### WHAT YOU ARE ASKED TO DO
Once the pictures are set aside, copy the data below exactly as it stands.

[Web page edit records]
------------------------------------

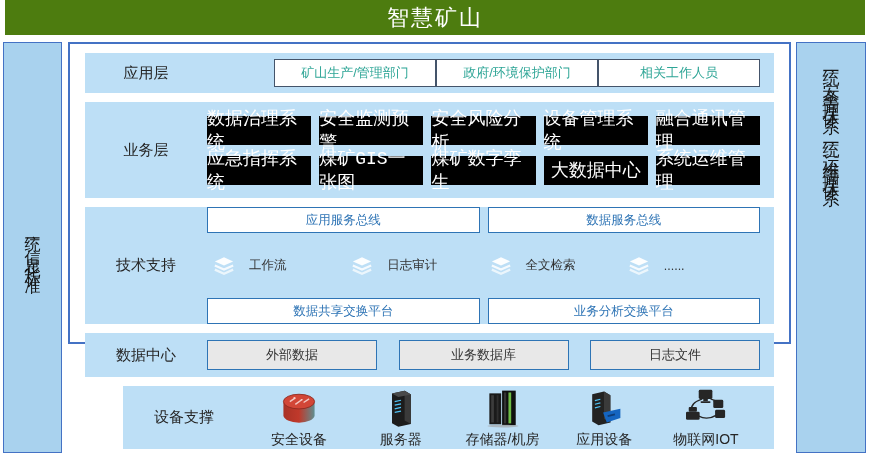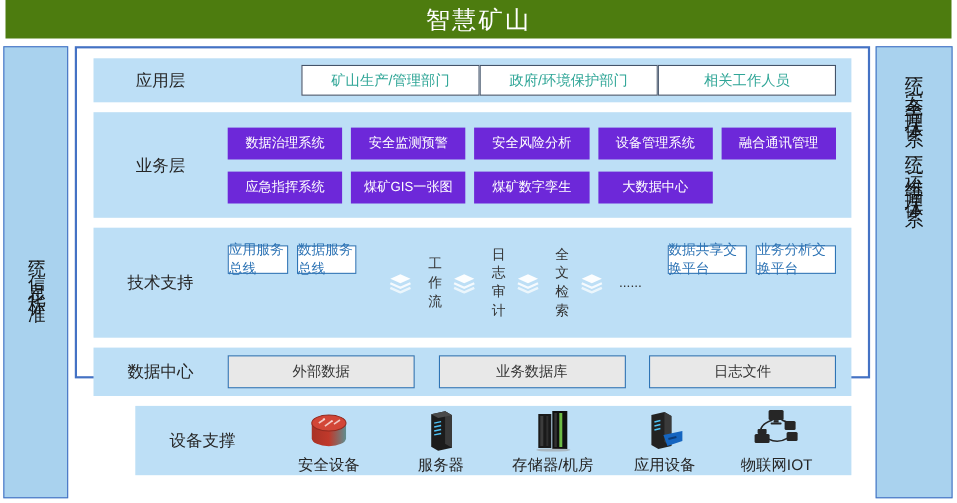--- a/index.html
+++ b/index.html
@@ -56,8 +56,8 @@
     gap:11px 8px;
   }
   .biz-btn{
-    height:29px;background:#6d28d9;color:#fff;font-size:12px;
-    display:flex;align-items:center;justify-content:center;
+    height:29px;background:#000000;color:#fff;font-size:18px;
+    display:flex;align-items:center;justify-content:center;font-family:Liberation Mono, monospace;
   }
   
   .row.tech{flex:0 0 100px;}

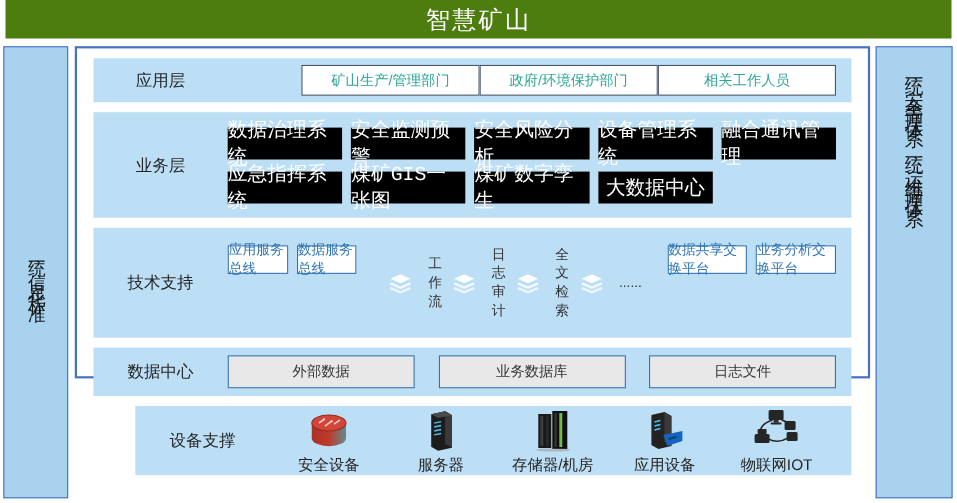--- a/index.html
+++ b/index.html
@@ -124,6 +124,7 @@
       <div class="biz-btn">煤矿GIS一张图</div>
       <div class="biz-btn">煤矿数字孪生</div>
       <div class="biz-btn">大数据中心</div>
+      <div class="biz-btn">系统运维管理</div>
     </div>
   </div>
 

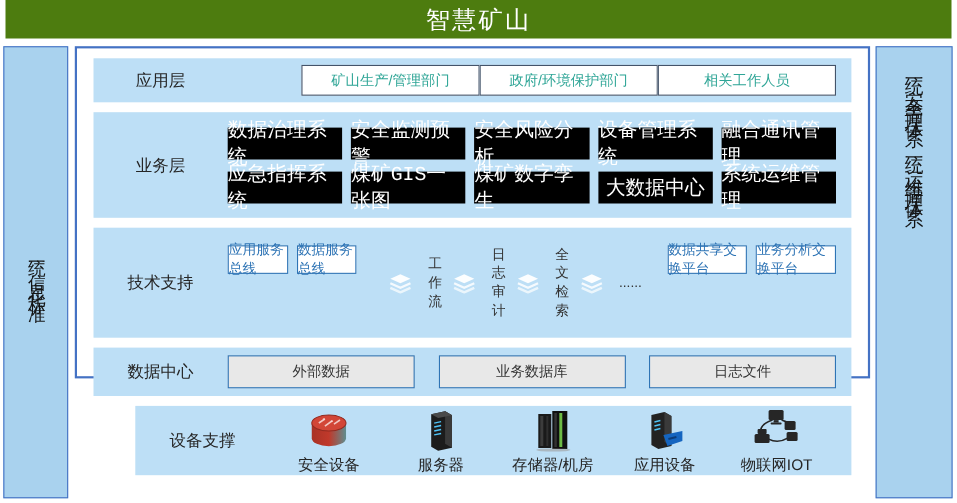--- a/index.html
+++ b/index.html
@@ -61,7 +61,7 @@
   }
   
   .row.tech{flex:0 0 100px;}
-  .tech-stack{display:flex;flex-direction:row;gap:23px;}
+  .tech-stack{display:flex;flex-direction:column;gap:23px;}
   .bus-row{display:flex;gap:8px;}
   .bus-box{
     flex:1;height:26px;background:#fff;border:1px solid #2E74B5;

------------------------------------

### EXERCISE OUTPUT
--- a/index.html
+++ b/index.html
@@ -56,8 +56,8 @@
     gap:11px 8px;
   }
   .biz-btn{
-    height:29px;background:#6d28d9;color:#fff;font-size:12px;
-    display:flex;align-items:center;justify-content:center;
+    height:29px;background:#000000;color:#fff;font-size:18px;
+    display:flex;align-items:center;justify-content:center;font-family:Liberation Mono, monospace;
   }
   
   .row.tech{flex:0 0 100px;}

--- a/index.html
+++ b/index.html
@@ -124,6 +124,7 @@
       <div class="biz-btn">煤矿GIS一张图</div>
       <div class="biz-btn">煤矿数字孪生</div>
       <div class="biz-btn">大数据中心</div>
+      <div class="biz-btn">系统运维管理</div>
     </div>
   </div>
 

--- a/index.html
+++ b/index.html
@@ -61,7 +61,7 @@
   }
   
   .row.tech{flex:0 0 100px;}
-  .tech-stack{display:flex;flex-direction:row;gap:23px;}
+  .tech-stack{display:flex;flex-direction:column;gap:23px;}
   .bus-row{display:flex;gap:8px;}
   .bus-box{
     flex:1;height:26px;background:#fff;border:1px solid #2E74B5;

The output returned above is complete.